### Data for the task

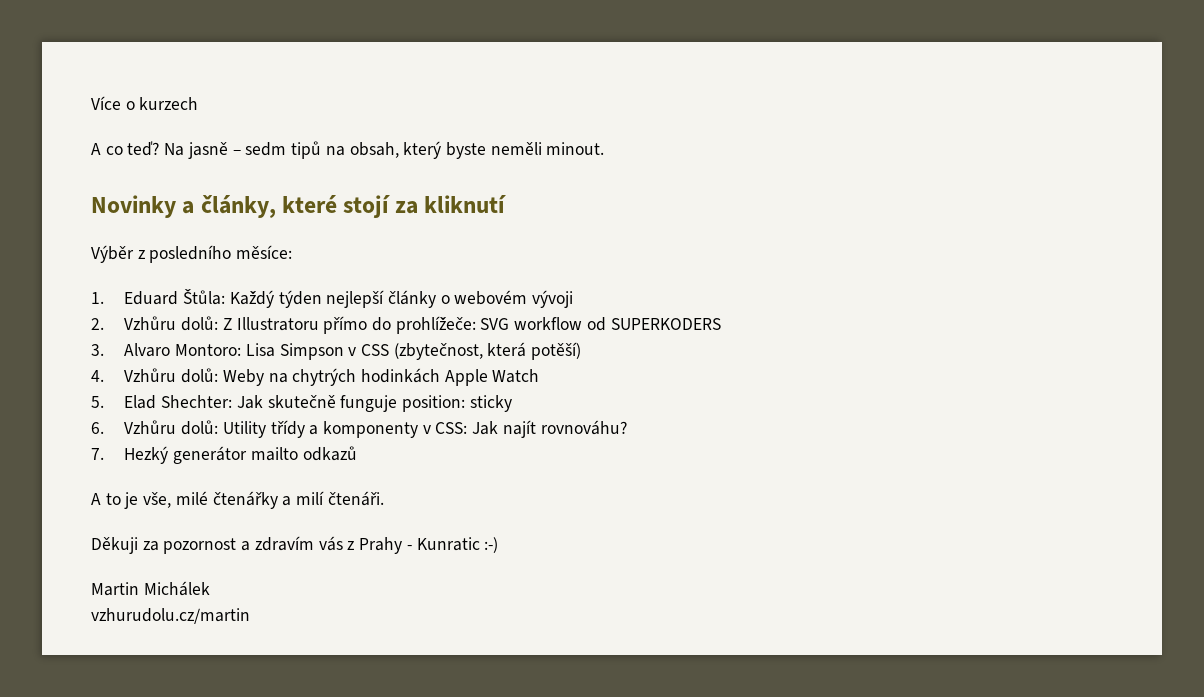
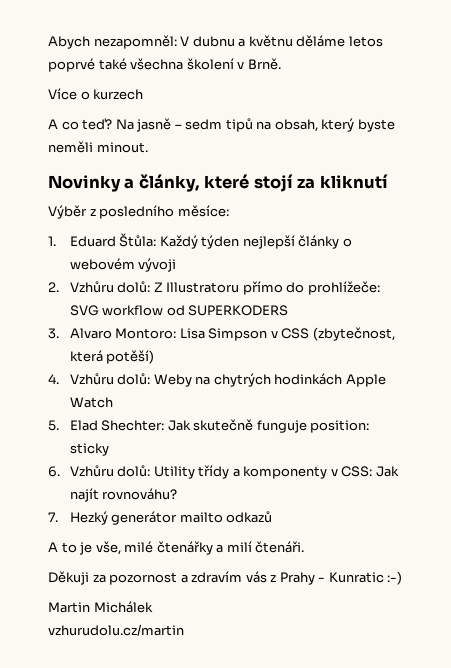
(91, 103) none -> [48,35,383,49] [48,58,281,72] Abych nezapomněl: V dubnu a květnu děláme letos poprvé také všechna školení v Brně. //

######
### Data for the task

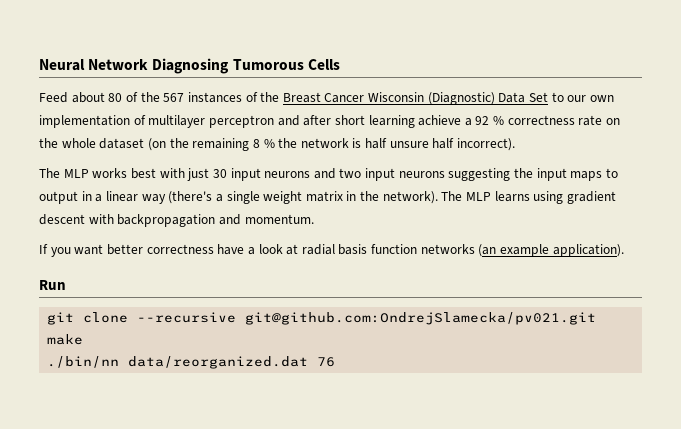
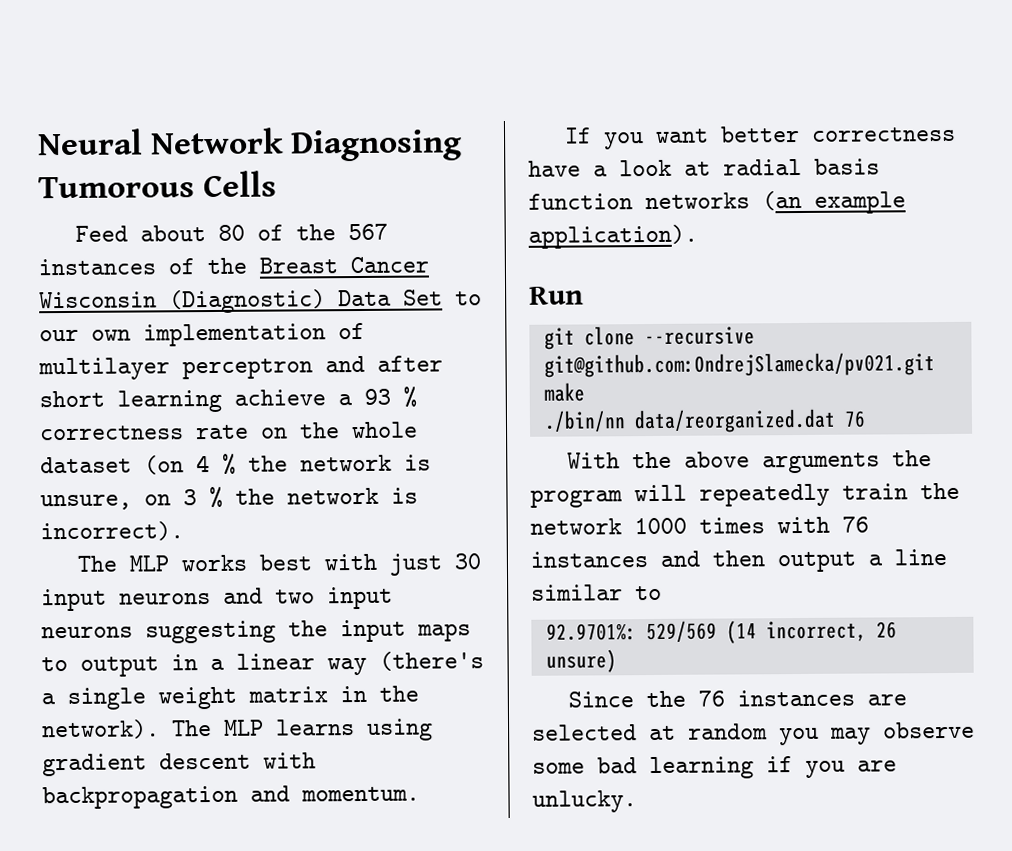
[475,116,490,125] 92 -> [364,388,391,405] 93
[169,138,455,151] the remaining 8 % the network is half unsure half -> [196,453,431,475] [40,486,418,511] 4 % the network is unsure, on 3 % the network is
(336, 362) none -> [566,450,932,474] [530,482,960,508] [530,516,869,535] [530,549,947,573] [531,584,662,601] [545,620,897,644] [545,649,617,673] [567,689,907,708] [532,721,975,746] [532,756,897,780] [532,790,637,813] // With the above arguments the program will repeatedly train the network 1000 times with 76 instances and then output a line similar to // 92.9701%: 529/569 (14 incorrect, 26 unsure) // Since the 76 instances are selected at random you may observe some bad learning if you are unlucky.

######
### Data for the task

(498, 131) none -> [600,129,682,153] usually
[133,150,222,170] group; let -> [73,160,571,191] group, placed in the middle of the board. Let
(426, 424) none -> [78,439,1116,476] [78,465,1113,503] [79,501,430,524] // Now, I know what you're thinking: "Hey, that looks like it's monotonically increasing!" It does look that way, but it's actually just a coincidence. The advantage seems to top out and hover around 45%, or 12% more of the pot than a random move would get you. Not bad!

######

» Work to complete
Give back exactly the lines of the listing above that run from the line with "(498, 131) none -> [600,129,682,153] usually" to the line with "[133,150,222,170] group; let", inclusive.

» Reply
(498, 131) none -> [600,129,682,153] usually
[133,150,222,170] group; let -> [73,160,571,191] group, placed in the middle of the board. Let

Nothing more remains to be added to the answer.